Let's say our input file `input.json` looks like below
```json5
{
"friends": {
"1": {
"name": "Mr. X",
"age": 13,
"hobbies": {
"football": true,
"vedic maths": false,
"origami": true
}
},
"2": {
"name": "Mr. Y",
"age": 56,
"hobbies": {
"football": false,
"vedic maths": true,
"origami": false
}
}
}
}
```
Invoke the JSON flat command as shown below
```bash
jflat < input.json
```
You will see the flattened JSON object printed to stdout
```json5
{
"friends.2.hobbies.origami": false,
"friends.2.hobbies.vedic maths": true,
"friends.2.hobbies.football": false,
"friends.2.age": 56,
"friends.2.name": "Mr. Y",
"friends.1.hobbies.origami": true,
"friends.1.hobbies.vedic maths": false,
"friends.1.hobbies.football": true,
"friends.1.age": 13,
"friends.1.name": "Mr. X"
}
```
### Sort keys
Pass the `--sort-keys` flag to sort the keys alphabetically in the flattened JSON.
```bash
jflat < input.json --sort-keys
```
```json5
{
"friends.1.age": 13,
"friends.1.hobbies.football": true,
"friends.1.hobbies.origami": true,
"friends.1.hobbies.vedic maths": false,
"friends.1.name": "Mr. X",
"friends.2.age": 56,
"friends.2.hobbies.football": false,
"friends.2.hobbies.origami": false,
"friends.2.hobbies.vedic maths": true,
"friends.2.name": "Mr. Y"
}
```
### Save the output to a file
The default behavior is to write the flattened JSON object to stdout. If you want to save the flattened JSON object to a file, you can use the `--out-file` option. An example
is shown below
```bash5
jflat < input.json --sort-keys --out-file=output.json
```
Verify the contents of the output file
```bash
cat output.json
```
```json5
{
"friends.1.age": 13,
"friends.1.hobbies.football": true,
"friends.1.hobbies.origami": true,
"friends.1.hobbies.vedic maths": false,
"friends.1.name": "Mr. X",
"friends.2.age": 56,
"friends.2.hobbies.football": false,
"friends.2.hobbies.origami": false,
"friends.2.hobbies.vedic maths": true,
"friends.2.name": "Mr. Y"
}
```
## Continuous Integration (CI)
The code repository is integrated with Travis CI. As shown below, in the build matrix, the build process tests
for Linux and different Python 3 versions.
```yaml
language: python
matrix:
include:
- os: linux
python: 3.6
- os: linux
python: 3.7
- os: linux
python: 3.8
- os: linux
python: pypy3
```
Additionally, github workflow is configured to run all tests with the latest version of `Ubuntu` and Python 3
## Unit Test & Coverage
Unit tests are integrated with the build process.
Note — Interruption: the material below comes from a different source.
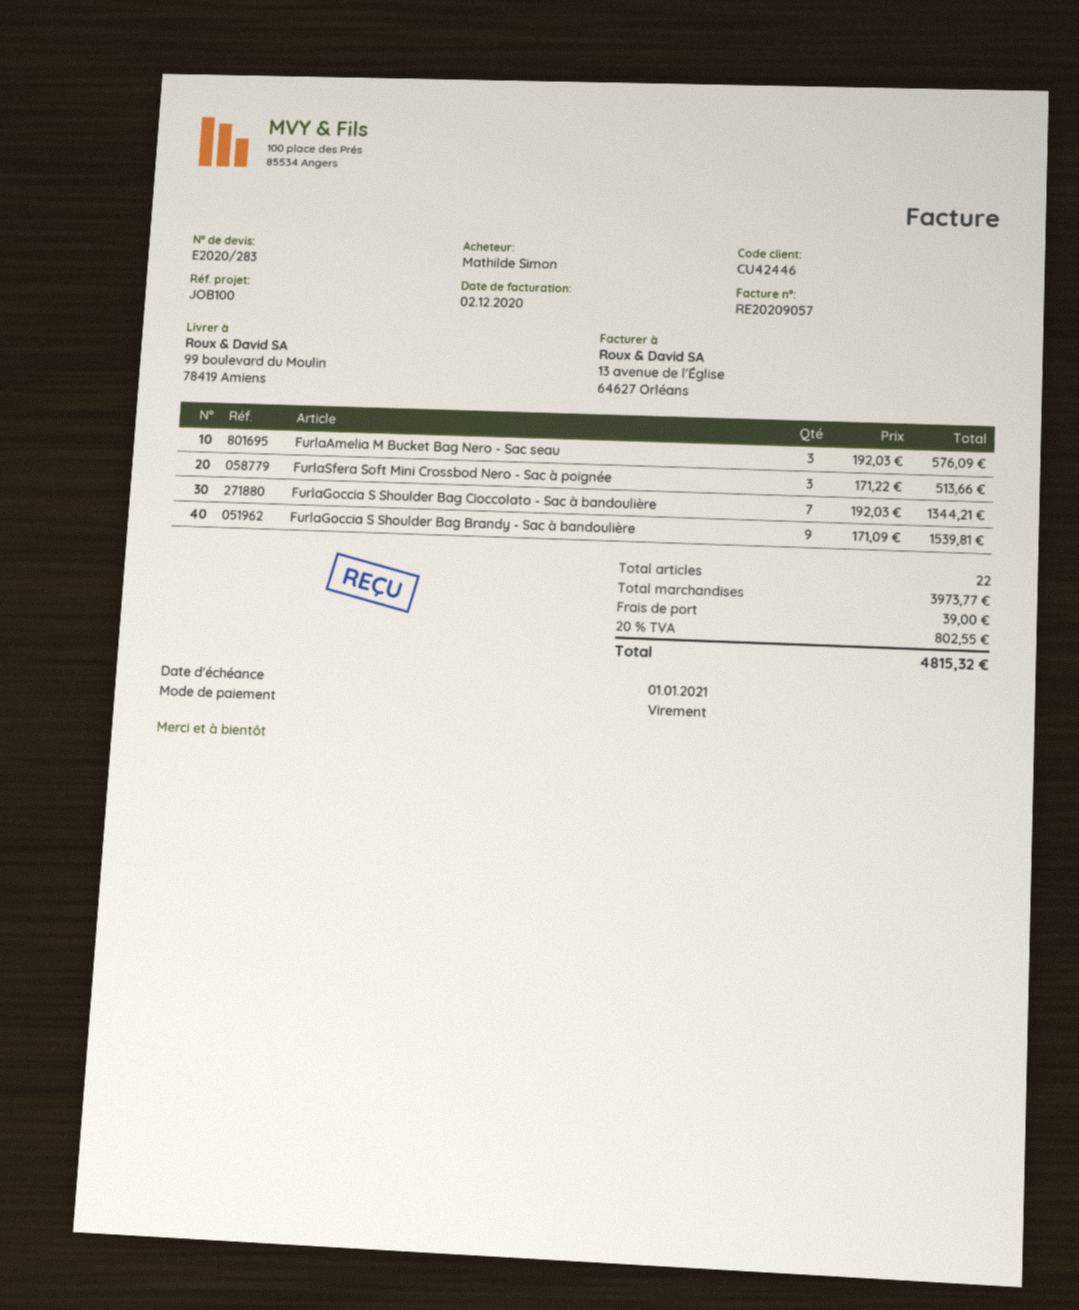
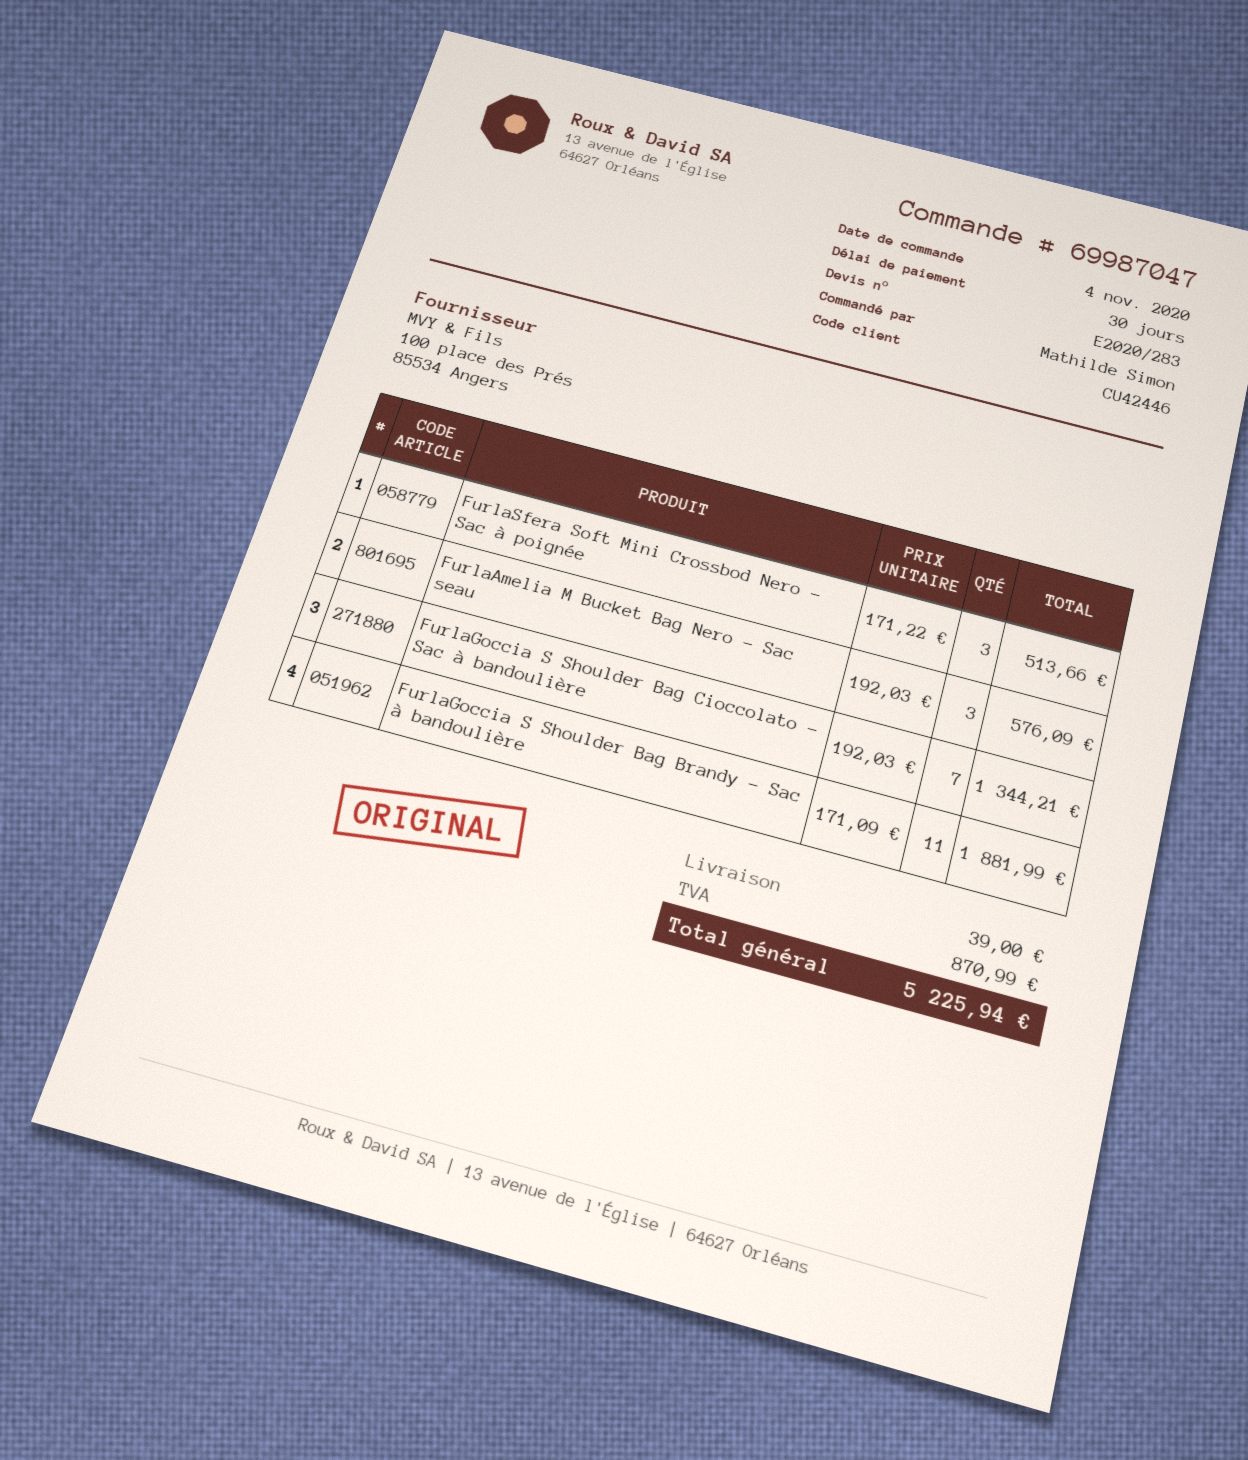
FurlaGoccia S Shoulder Bag Brandy - Sac à bandoulière: 9 x 171.09 = 1539.81 -> 11 x 171.09 = 1881.99
tax: 802.55 -> 870.99
total: 4815.32 -> 5225.94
We use `coverage` to run the test cases and generate a coverage report.
```bash
coverage run -m pytest --verbose
```
```bash
coverage report -i -m
Name Stmts Miss Cover Missing
---------------------------------------------------------
jflat/__init__.py 1 0 100%
jflat/cli.py 28 1 96% 38
jflat/flattener.py 25 0 100%
jflat/tests/__init__.py 0 0 100%
jflat/tests/test_jflat.py 98 0 100%
---------------------------------------------------------
TOTAL 152 1 99%
```
## API
The Python API can be used to access the flattened Python dictionary directly.
```python
from jflat.flattener import JSONFlattener
data = {
"friends": {
"1": {
"name": "Mr. X",
"age": 13,
"hobbies":{
"football": True,
"vedic maths": False,
"origami": True
}
},
"2": {
"name": "Mr. Y",
"age": 56,
"hobbies": {
"football": False,
"vedic maths": True,
"origami": False
}
}
}
}
j = JSONFlattener(data=data)
flattened_dict = j()
print(flattened_dict)
>>> {'friends.1.age': 13,
'friends.1.hobbies.football': True,
'friends.1.hobbies.origami': True,
'friends.1.hobbies.vedic maths': False,
'friends.1.name': 'Mr. X',
'friends.2.age': 56,
'friends.2.hobbies.football': False,
'friends.2.hobbies.origami': False,
'friends.2.hobbies.vedic maths': True,
'friends.2.name': 'Mr. Y'}
```
## Notes
- Standard python library `json` is used to parse the input JSON object and also
serialize the flattened dict.
- Iterative Depth First Search (DFS) is used to flatten the JSON object.
- The following JSON types are tested.
- boolean
- null
- number
- object
- string
- In the current implementation, if the JSON object has an array, the array will be skipped.
- The name `jflat` is inspired from command-line JSON processor `jq`.
## TODO
- Determine the maximum level of nesting supported.